SCORCH uses a variety of descriptors to characterize a docked pose, including Binana 1.3 and ECIFs. The contributing models were trained on multiple docked poses for each ligand, labelled based on their RMSD to crystal structures. Training examples of non-binders were generated using DeepCoy. SCORCH has used over 54,000 poses in its training. As a result, SCORCH avoids biases and provides improved accuracy to identify true binder molecules in virtual screening. Read more in our publication.

Installation

Linux

Installation on Linux is achieved via conda. The supplied setup bash script installs SCORCH and dependencies in a conda environment, MGLTools 1.5.6 and GWOVina 1.0. If you do not have conda installed, the setup bash script installs it for you silently in the SCORCH directory.

To install SCORCH on Linux:

# clone the GitHub repository
git clone https://github.com/SMVDGroup/SCORCH.git

# ensure setup.sh is executable
cd SCORCH
sudo chmod +x setup.sh

# execute the setup script
./setup.sh

Mac OS

Due to MGLTools-1.5.6 conflicts with newer Mac OS versions and M1 chips, SCORCH and SCORCH's SMILES docking and scoring pipeline can only be run on Mac OS systems via Docker which can be installed here. Docker can also be used to run SCORCH on Linux systems in case of problems with the installation script.

To set up SCORCH once Docker is installed:

# download the scorch docker image
docker pull scorchml/scorch:v1.0

# run the scorch docker image
docker run -i -t scorchml/scorch:v1.0 /bin/bash

# once inside the docker image
cd home/SCORCH

Receptor & Ligand Preparation

The scoring function accepts .pdbqt receptor files and SMILES or .pdbqt ligand files as inputs. Any .pdb receptor files should be prepared with the supplied MGLTools 1.5.6 using prepare_receptor4.py Python script as follows:

# preparing a receptor
./utils/MGLTools-1.5.6/bin/pythonsh \
./utils/MGLTools-1.5.6/MGLToolsPckgs/AutoDockTools/Utilities24/prepare_receptor4.py \
-r examples/predocked_1a0q/1a0q_receptor.pdb \
-A hydrogens \
-o examples/predocked_1a0q/1a0q_receptor_out.pdbqt \
-U nphs

SMILES ligands need no preprocessing.
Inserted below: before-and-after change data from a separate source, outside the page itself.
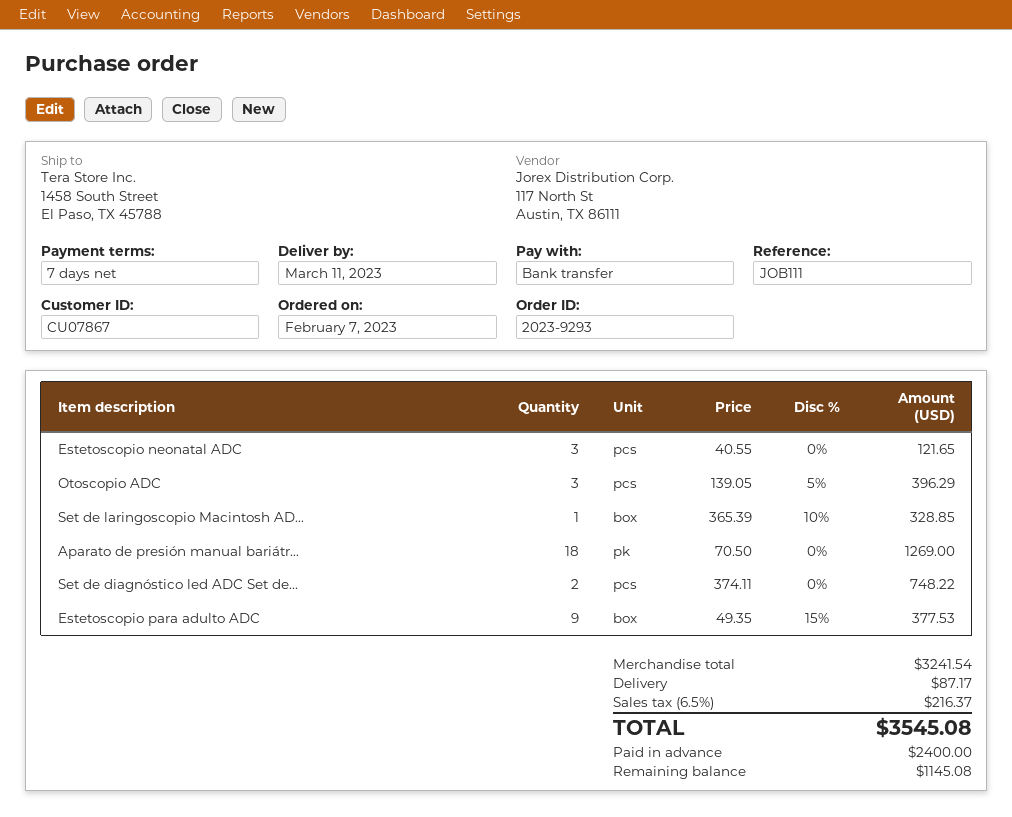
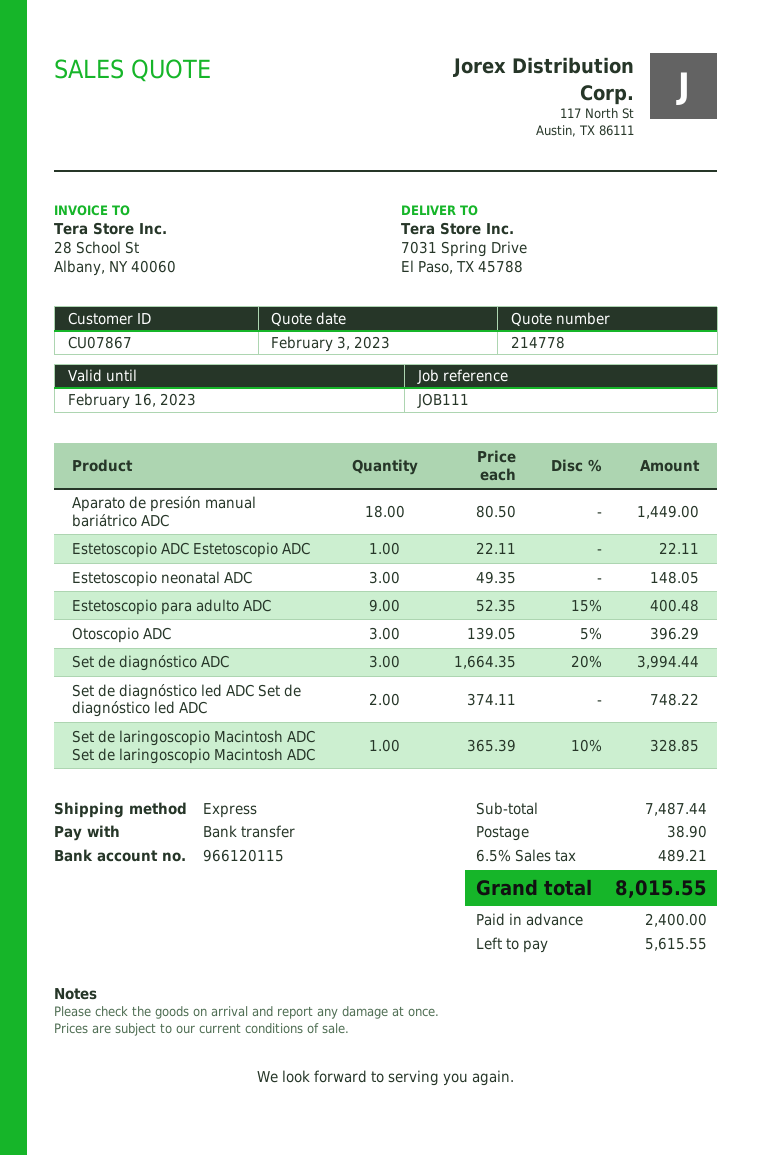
ship to: 1458 South Street, El Paso, TX 45788 -> 7031 Spring Drive, El Paso, TX 45788
Estetoscopio neonatal ADC: 3 x 40.55 = 121.65 -> 3 x 49.35 = 148.05
Aparato de presión manual bariátr...: 18 x 70.50 = 1269.00 -> 18 x 80.50 = 1449.00
Estetoscopio para adulto ADC: 9 x 49.35 - 15% = 377.53 -> 9 x 52.35 - 15% = 400.48
Estetoscopio ADC Estetoscopio ADC: none -> 1 x 22.11 = 22.11
Set de diagnóstico ADC: none -> 3 x 1664.35 - 20% = 3994.44
subtotal: 3241.54 -> 7487.44
shipping: 87.17 -> 38.90
tax: 6.5% = 216.37 -> 6.5% = 489.21
total: 3545.08 -> 8015.55
balance: 1145.08 -> 5615.55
For pre-docked .pdbqt ligands, we recommend only scoring docking results in .pdbqt format (ideally from AutoDock or GWOVina). Scoring results from other docking software might be possible if converted to .pdbqt.

Usage

To use the scoring function on both Linux and Mac OS, the conda environment needs to be activated first:

conda activate scorch

The scoring function is supplied as the Python script scorch.py. Its main arguments are:

Argument	Value	Importance
`-r, --receptor`	Filepath to receptor file (pdbqt)	Essential
`-l, --ligand`	Filepath to ligand(s) (pdbqt or SMILES)	Essential
`-rl, --ref_lig`	Filepath to example ligand in receptor binding site (mol, mol2, sdf, pdb or pdbqt)	Essential for SMILES ligands (unless `--center` and `--range` supplied)
`-c, --center`	'[x, y, z]' coordinates of the center of the binding site for docking	Essential for SMILES ligands (unless `--ref_lig` supplied)
`-ra, --range`	'[x, y, z]' axis lengths to define a box around `--center` coordinates for docking	Essential for SMILES ligands (unless `--ref_lig` supplied)
`-o, --out`	Filepath for output csv (If not supplied, scores are written to stdout)	Optional (Default stdout)
`-p, --return_pose_scores`	If supplied, scoring values for individual poses in each ligand file are returned	Optional (Default False)
`-t, --threads`	Number of threads to use	Optional (Default 1)
`-v, --verbose`	If supplied, progress bars and indicators are displayed while scoring	Optional (Default False)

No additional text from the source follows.